CDC Revises Guidelines for Using Opioids to Treat Pain
ATLANTA — The Centers for Disease Control and Prevention has revised its guidelines for using opioids to treat pain, removing dose and duration targets due to unintended consequences stemming from its earlier recommendations.
The new guidance, announced Thursday, updated advice issued in 2016 that was in part a response to the overprescribing that led to the nation’s opioid overdose epidemic.
Almost from the moment the old recommendations were released, however, critics panned the directive, saying they focused on addressing one serious problem while creating a number of new ones, including causing some long-term pain sufferers to be cut off from the medication that was their only source of relief.
In a commentary published in Thursday’s New England Journal of Medicine, the authors of the guidelines said their work in 2016 was associated with “accelerated reductions in overall and potentially high-risk prescribing of opioids and with increases in prescribing of nonopioid pain medications.”
But, they added, “new laws, regulations, and policies, in some cases purportedly derived from the 2016 guideline, went beyond — and were inconsistent with — its recommendations.”
“Such misapplication, including inflexible application of recommended dosage and duration thresholds, contributed to patient harms, including untreated and undertreated pain, rapid opioid tapers and abrupt discontinuations, acute withdrawal symptoms, and psychological distress, in some cases leading to suicidal ideation and behavior,” they said.
The new guidelines were reviewed by an independent federal advisory committee, four peer reviewers and members of the general public.
The CDC then reviewed the feedback it received and revised the authors’ draft guidelines to reflect appropriate changes.
Overall, the new guidance stresses the need for individualized care when it comes to pain management.
It also emphasized four key points, the authors said, namely, that “there are persistent barriers to access to pain care and evidence-based treatment; shared decision making by patients and clinicians is critical; discontinuing opioids after extended use can be very challenging and potentially harmful, especially if doses are tapered rapidly or patients do not receive effective support; and the new recommendations need to be communicated and implemented carefully.”
As a result, the new guidelines no longer advise doctors to avoid increasing dosages to 90 morphine milligram equivalents or more per day.

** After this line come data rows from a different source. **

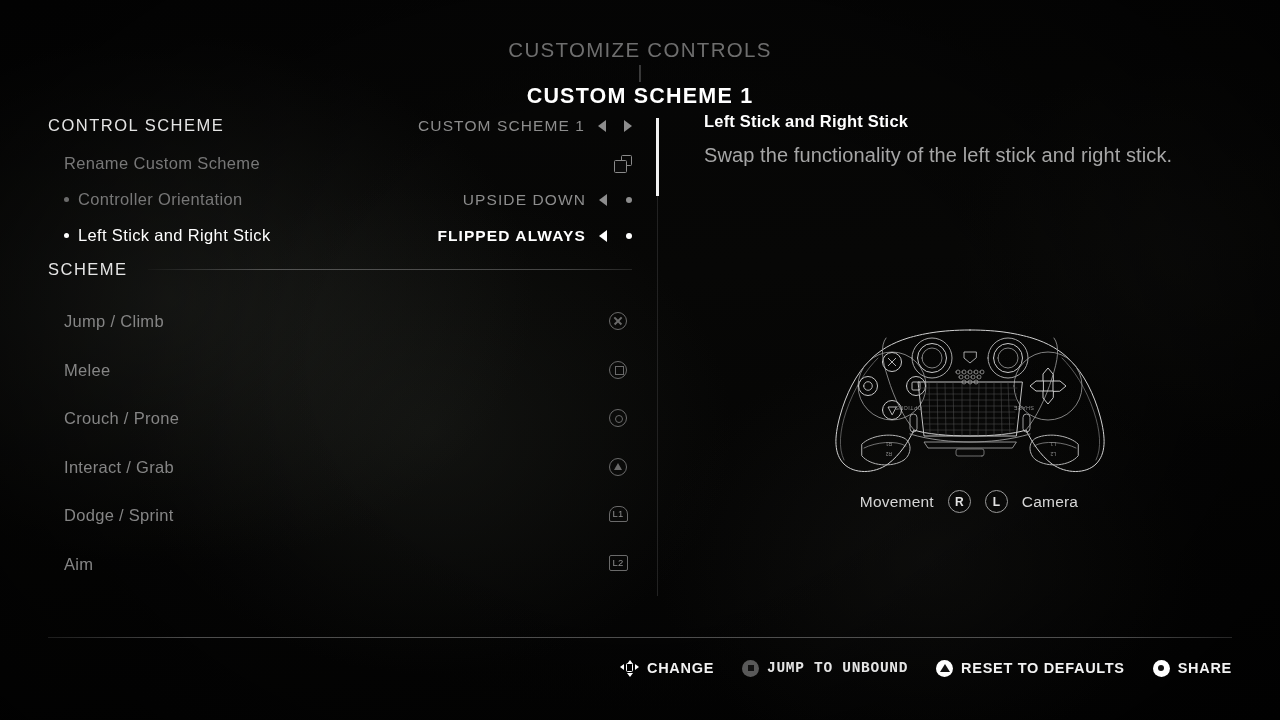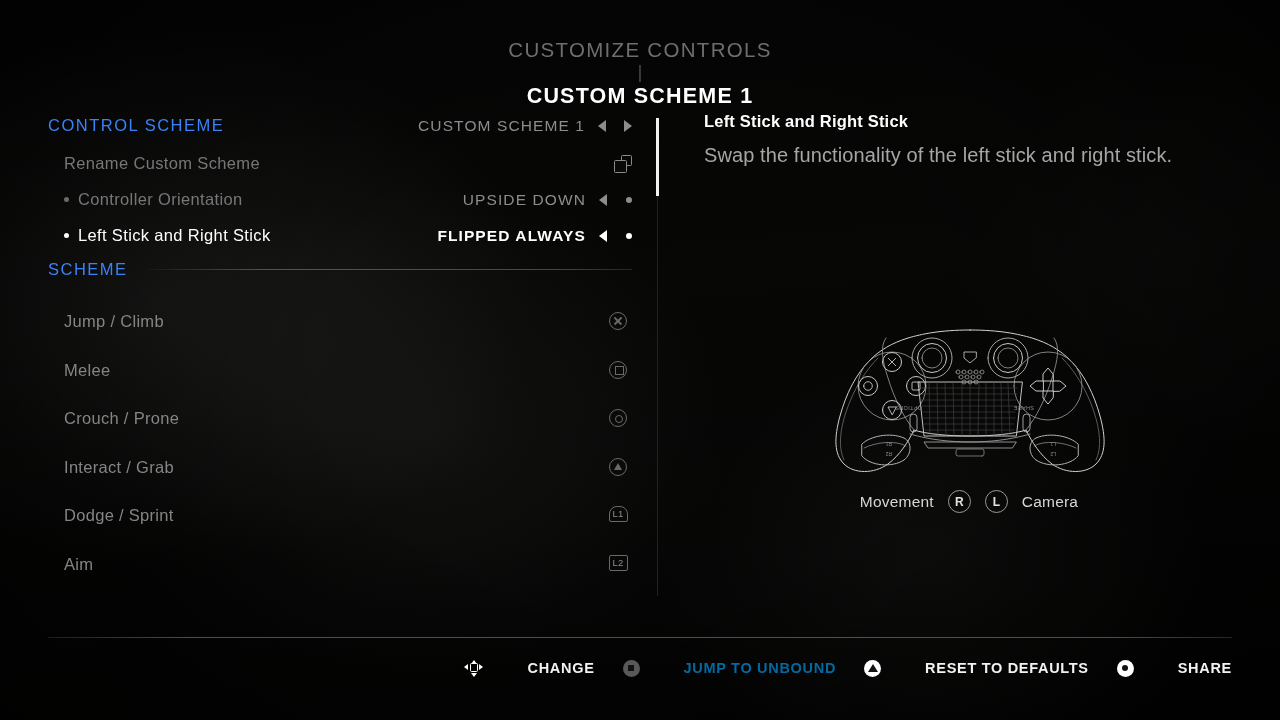"CONTROL SCHEME" .section-cap { color: #3b82f6 -> #e5e5e5 }
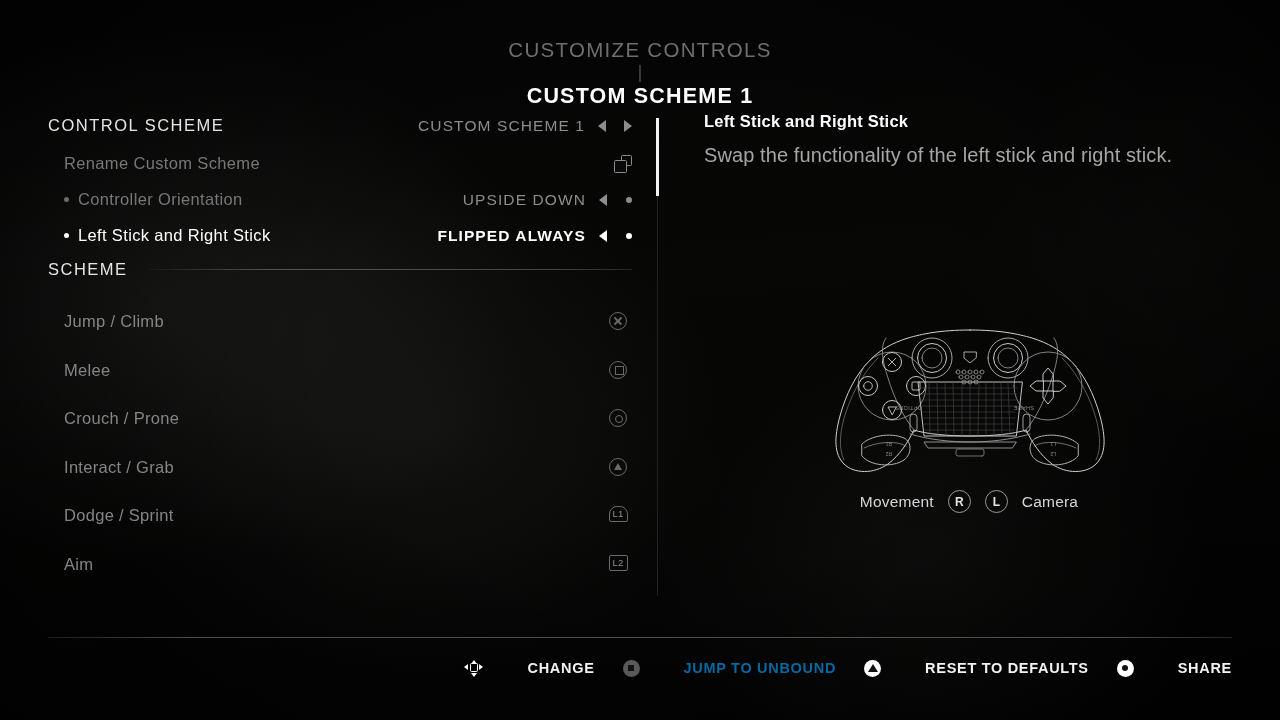"CHANGE" .fbtn .flabel { margin-left: 36px -> none }
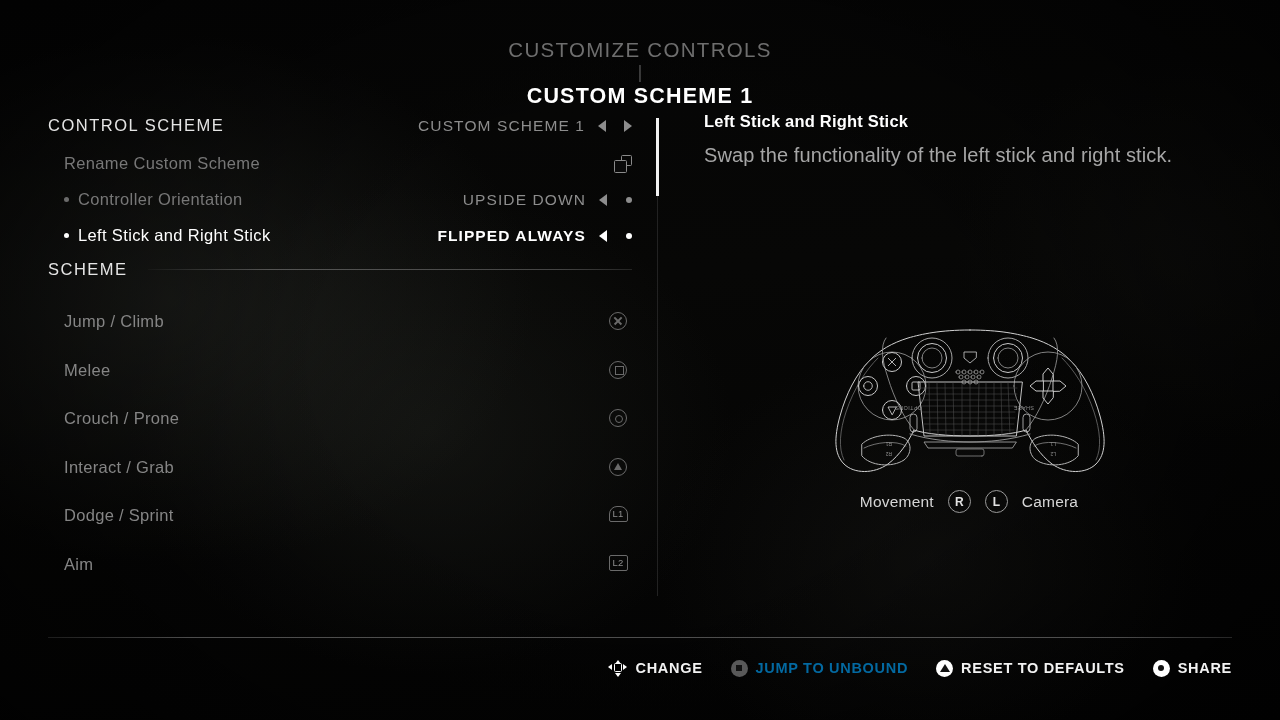"JUMP TO UNBOUND" .fbtn.disabled .flabel { color: #0369a1 -> #e5e5e5; font-family: none -> Liberation Mono, monospace }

Such equivalents are defined as the amount of milligrams of morphine an opioid dose is equal to when prescribed.
As of Thursday the guidelines merely say that “clinicians should prescribe the lowest effective dosage.”
The original guidance also said that when it came to acute pain, prescriptions lasting “three days or less will often be sufficient; more than seven days will rarely be needed.”
The problem was some doctors and many policymakers took that recommendation to represent a hard stop, leading many chronic pain sufferers to seek illicit sources of relief when their prescriptions were overly tapered.
“New guidance informed by emerging data advises clinicians to carefully weigh benefits and risks of tapering opioids along with benefits and risks of continuing opioids and emphasizes that opioid therapy should generally not be discontinued abruptly, nor should doses be reduced rapidly,” the authors wrote in their NEJM commentary.
“When patients have been taking opioids for longer durations (e.g., ≥ 1 year), dosages that are tapered by 10% per month or slower will most likely be better tolerated than more rapid tapers,” they wrote.
“Although clinicians and patients might not always be able to agree on whether tapering is necessary, the guideline describes an approach to implementing treatment changes in a patient-centered manner, while avoiding abandoning the patient and instead drawing on clinicians’ empathy and principles of shared decision making,” they added.
The CDC said Thursday that it will continue to monitor the new guidelines for both intended and unintended effects and will work with the public and insurers “to inform decisions regarding coverage of a broader range of pain therapies.”
The authors — Deborah Dowell, M.D., M.P.H., Kathleen R. Ragan, M.S.P.H., Christopher M. Jones, Pharm.D., Dr.P.H., Grant T. Baldwin, Ph.D., M.P.H., and Roger Chou, M.D. — stressed in their commentary that evidence to guide the best achievable pain management remains limited.
“Research should address critical remaining gaps, including long-term comparative effectiveness of therapies for pain,” they wrote, adding that “patient–clinician communication about benefits and risks associated with opioids remains central to treatment decisions.”